(Stored data)
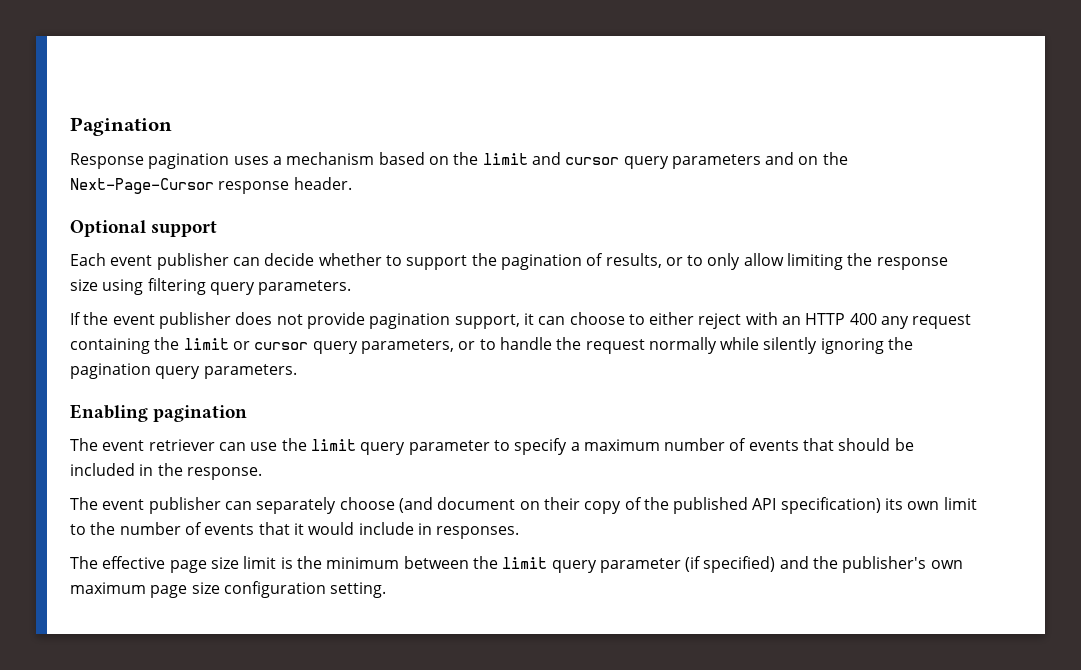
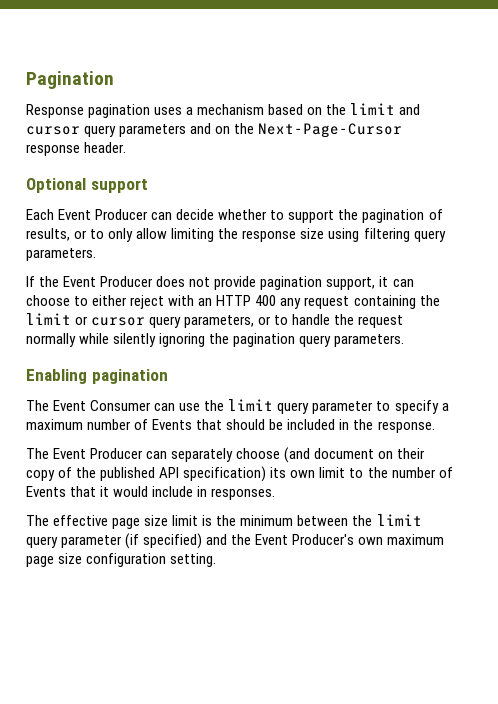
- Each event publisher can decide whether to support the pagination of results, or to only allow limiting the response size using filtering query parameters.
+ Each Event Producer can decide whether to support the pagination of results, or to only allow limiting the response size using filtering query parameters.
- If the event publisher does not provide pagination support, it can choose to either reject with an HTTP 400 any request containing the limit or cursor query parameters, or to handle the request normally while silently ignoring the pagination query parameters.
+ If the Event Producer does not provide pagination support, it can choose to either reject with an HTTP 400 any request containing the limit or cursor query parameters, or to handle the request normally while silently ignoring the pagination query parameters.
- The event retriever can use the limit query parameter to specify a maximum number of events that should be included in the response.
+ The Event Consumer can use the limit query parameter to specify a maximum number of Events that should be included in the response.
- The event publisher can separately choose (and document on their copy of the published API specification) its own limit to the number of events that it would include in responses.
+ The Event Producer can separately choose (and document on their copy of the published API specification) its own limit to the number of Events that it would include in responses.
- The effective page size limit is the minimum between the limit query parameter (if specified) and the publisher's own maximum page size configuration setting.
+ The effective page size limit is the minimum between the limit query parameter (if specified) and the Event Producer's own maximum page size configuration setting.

YOUR ASSIGNMENT:
The required result is the entries above, printed exactly from the first line through the line with "Producer can separately", pictures excluded.

TASK ANSWER:
- Each event publisher can decide whether to support the pagination of results, or to only allow limiting the response size using filtering query parameters.
+ Each Event Producer can decide whether to support the pagination of results, or to only allow limiting the response size using filtering query parameters.
- If the event publisher does not provide pagination support, it can choose to either reject with an HTTP 400 any request containing the limit or cursor query parameters, or to handle the request normally while silently ignoring the pagination query parameters.
+ If the Event Producer does not provide pagination support, it can choose to either reject with an HTTP 400 any request containing the limit or cursor query parameters, or to handle the request normally while silently ignoring the pagination query parameters.
- The event retriever can use the limit query parameter to specify a maximum number of events that should be included in the response.
+ The Event Consumer can use the limit query parameter to specify a maximum number of Events that should be included in the response.
- The event publisher can separately choose (and document on their copy of the published API specification) its own limit to the number of events that it would include in responses.
+ The Event Producer can separately choose (and document on their copy of the published API specification) its own limit to the number of Events that it would include in responses.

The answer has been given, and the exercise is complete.